Sunday, June 5, 2016

Little Debate: defining baseline

In an April 30, 2015 note in Nature (vol 520, p. 612), Jeffrey Leek and Roger Peng note that p-values get intense scrutiny, while all the decisions that lead up to the p-values get little debate. I wholeheartedly agree, and so I'm creating a Little Debate series to shine some light on these tiny decisions that may not get a lot of press. Yet these tiny decisions can have a big influence on statistical analysis. Because my focus here is mainly biostatistics, most of these ideas will be placed in the setting of clinical trials.

Defining baseline seems like an easy thing to do, and conceptually it is. Baseline is where you start before some intervention (e.g. treatment, or randomization to treatment or placebo). However, the details of the definition of baseline in a biostatistics setting can get tricky very quickly.

The missing baseline

Baseline is often defined as the value at a randomization or baseline visit, i.e. the last measurement before the beginning of some treatment or intervention. However, a lot of times things happen - a needle breaks, a machine stops working, or study staff just forget to do procedures or record times. (These are not just hypothetical cases ... these have all happened!) In these cases, we end up with a missing baseline. A missing baseline will make it impossible to determine the effect of an intervention for a given subject.

In this case, we have accepted that we can use previous values, such as those taken during the screening of a subject, as baseline values. This is probably the best we can do under the circumstances. However, I'm unaware of any research on what effect this has on statistical analysis.

To make matters worse, a lot of times people without statistical training or expertise will make these decisions, such as putting down a post-dose value as baseline. Even with good documentation, these sorts of mistakes are not easy to find, and, when they are, they are often found near the end of the study, right when data management and statisticians are trying to produce results, and sometimes after interim analyses.

The average baseline

Some protocols specify that baseline consists of the average of three repeated measurements. Again, this decision is often made before any statisticians are consulted. The issue with such a statistical analysis is that averages are not easily comparable to raw values. Let's say that a baseline QTc (a measure of how fast the heart charge recovers from a pump, corrected for heart rate) is defined based on 3 electrocardiogram (ECG) measurements. The standard deviation of a raw QTc measurement (i.e. based on one ECG), let's say, is s. The standard deviation of the average of those three (assuming independence) is s/√3, or just above half the standard deviation of the raw ECG. Thus, a change of 1 unit in the average of 3 ECGs is a lot more noteworthy than a change of 1 unit in a single ECG measurement.
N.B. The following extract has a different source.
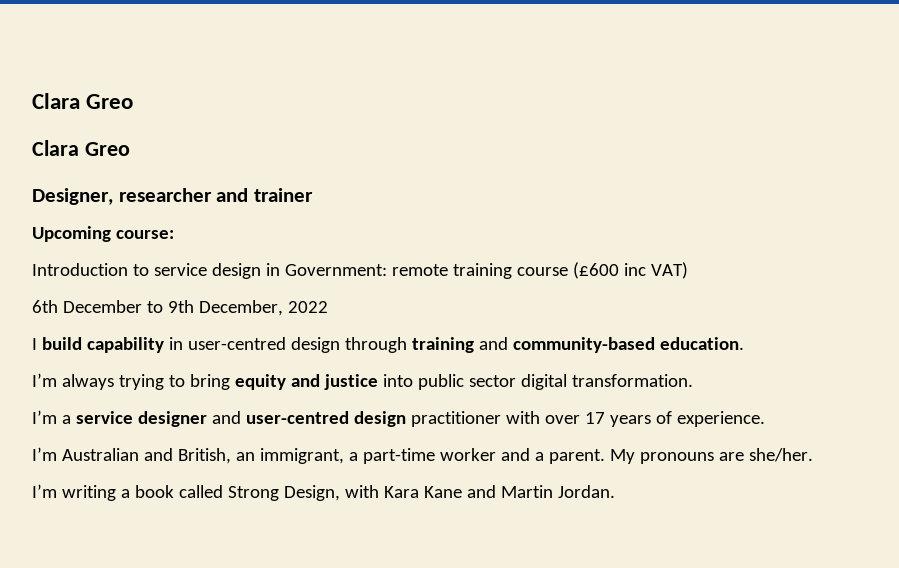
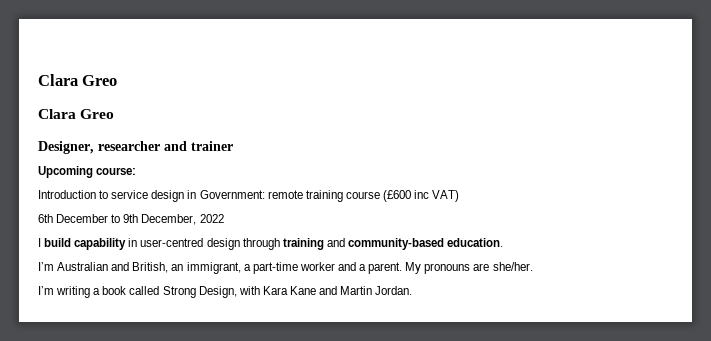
- I’m always trying to bring equity and justice into public sector digital transformation.
- I’m a service designer and user-centred design practitioner with over 17 years of experience.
And yet we compare that to single measurements for the rest of the study.

To make matters worse, if the ECG machine screws up one measurement, then the baseline becomes the average of two. A lot of times we lose that kind of information, and yet analyze the data as if the mystery average is a raw measurement.

The extreme baseline

In one observational study, the sponsor wanted to use the maximum value over the last 12 months as a baseline. This was problematic for several reasons. Like the average, the extreme baseline (here the maximum) is on a different scale, and even has a different distribution, than the raw measurement. The Fisher-Tippett (extreme value) theorem states that the maximum of n values converges to one of three extreme value distributions (Gumbel, Frechet, or Weibull). These distributions are then being compared to, again, single measurements taken after baseline. What's worse, any number of measurements could have been taken for those subjects within 12 months, leading to a major case of shifting sands regarding the distribution of baseline.

Comparing an extreme value with a later singular measurement will lead to an unavoidable case of regression to the mean, thus creating an apparent trend in the data where none may exist. Without proper context, this may lead to overly optimistic interpretations of the effect of an intervention, and overly small p-values. (Note that a Bayesian analysis is not immune to the misleading conclusions that might arise from this terrible definition of baseline.)


The definition of baseline is a "tiny decision" that can have major consequences in a statistical analysis. Yet, the impact of this decision has not been well studied, especially in the context of a clinical trial where a wide range of definitions may be written into a protocol without the expert advice of a statistician. Even a definition that has been well-accepted -- that baseline is the last singular pre-dose value before intervention -- has not been well-studied in the scenario of missing baseline day measurement. Other decisions are often made without considering the impact on analysis, including some that may lead to wrong interpretations.